Executive Summary
AI is being deployed at scale across security operations. Vendors are integrating large language models into SIEM platforms, XDR consoles, and threat intelligence tools. Security analysts are using AI to summarize incidents, draft reports, and query their data. The productivity gains are real.
The risk is also real, and it is being dramatically underacknowledged. AI systems in security contexts are generating unverified, uncited, hallucination-prone outputs that analysts are using as inputs to high-stakes decisions. The problem is not AI itself. The problem is AI without evidence discipline: the gap between what the model says and what the data actually shows.
The Hallucination Problem in Security Context
Large language models hallucinate. This is not a bug: it is a fundamental property of how they generate text. They predict statistically likely next tokens given training data and context. When that context is insufficient or ambiguous, they generate plausible-sounding text that is factually incorrect.
In consumer applications, hallucination is annoying. In security operations, it can be catastrophic.
False attribution is the first failure mode. An AI system analyzes a set of events and concludes that the activity is consistent with APT29 tradecraft based on OAuth token theft and lateral movement techniques. The analyst, presented with this attribution, escalates to the nation-state threat response playbook. The actual attacker is a financially motivated ransomware affiliate using commodity tooling. The response is entirely wrong. The breach expands while the analyst pursues a false threat model.

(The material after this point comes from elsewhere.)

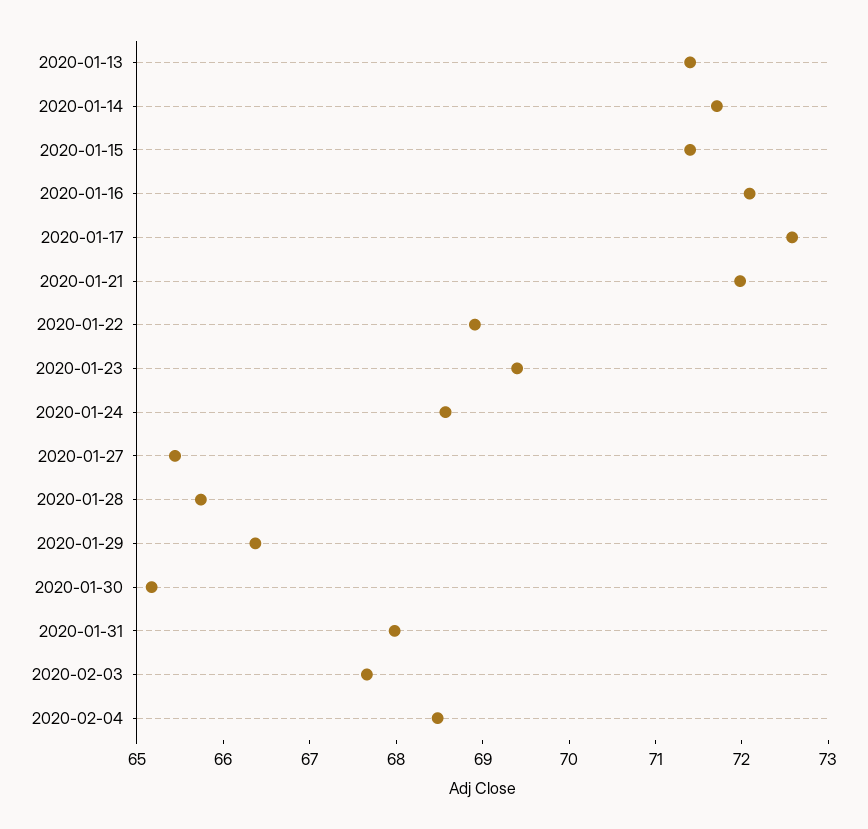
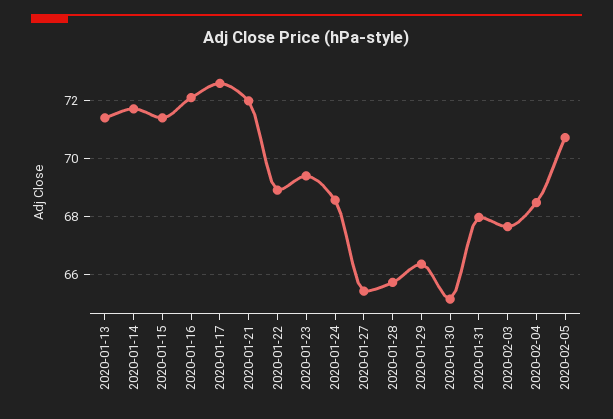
2020-02-05: none -> 70.75

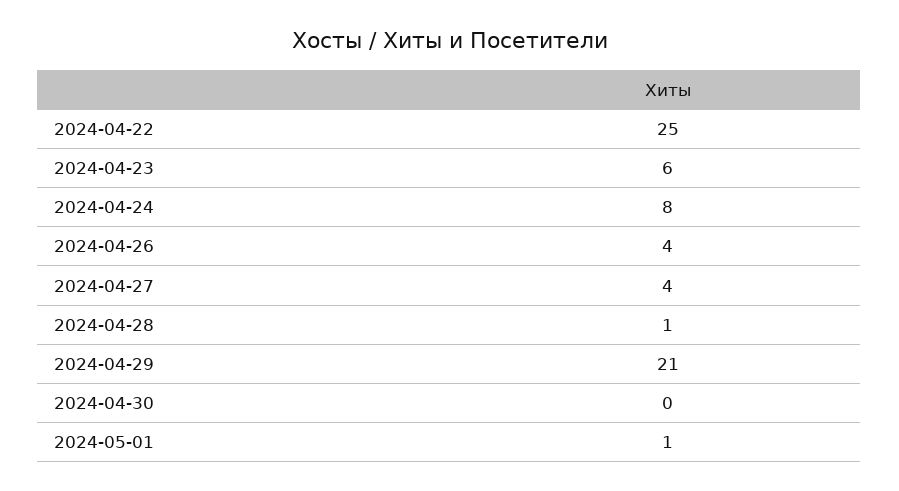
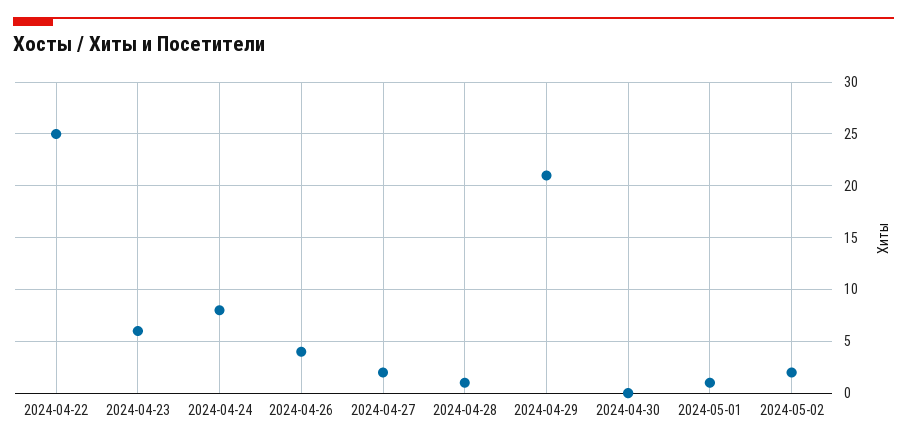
2024-04-27: 4 -> 2
2024-05-02: none -> 2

Fabricated evidence is the second. An AI system asked what evidence supports the conclusion that an access event was malicious returns a list: some items reflecting actual events in the data, some confabulated from statistical associations in training data. The analyst cannot distinguish real from fabricated without reviewing all primary evidence, which defeats the purpose of AI assistance.
False negative confidence is the third. An AI system concludes with high confidence that an alert is a false positive because the activity pattern is consistent with normal administrative behavior. The confidence is based on pattern similarity, not on investigation of whether the specific events in question are actually authorized. The analyst clears the alert. The breach continues.
Each of these failure modes is occurring today in AI-augmented SOCs. They are predictable consequences of deploying AI without evidence discipline.
What Evidence Discipline Means
Evidence discipline in AI security operations means one thing: every AI output must be tied to specific, verifiable, retrievable evidence from the actual data under analysis.
Not "this pattern is associated with lateral movement." Instead: events EVT-2024-0847, EVT-2024-0848, and EVT-2024-0851 constitute a lateral movement sequence via T1021.002, with direct process lineage establishing PROVABLE causation between EVT-2024-0847 and EVT-2024-0848, and MIXED-grade evidence connecting EVT-2024-0848 to EVT-2024-0851 via shared credential artifact ART-7723.
Every event ID cited must be retrievable. Every edge cited must exist in the causal graph. Every artifact reference must correspond to a real artifact in the evidence store. AI outputs that cannot cite their claims must not reach the analyst.
This sounds obvious. It is almost universally ignored in current AI security tooling.
The Architecture of Evidence-Locked AI
Building AI that cannot hallucinate evidence requires separating the AI's reasoning from its evidence retrieval: what researchers call a tool-use or agentic architecture, applied with security-specific constraints.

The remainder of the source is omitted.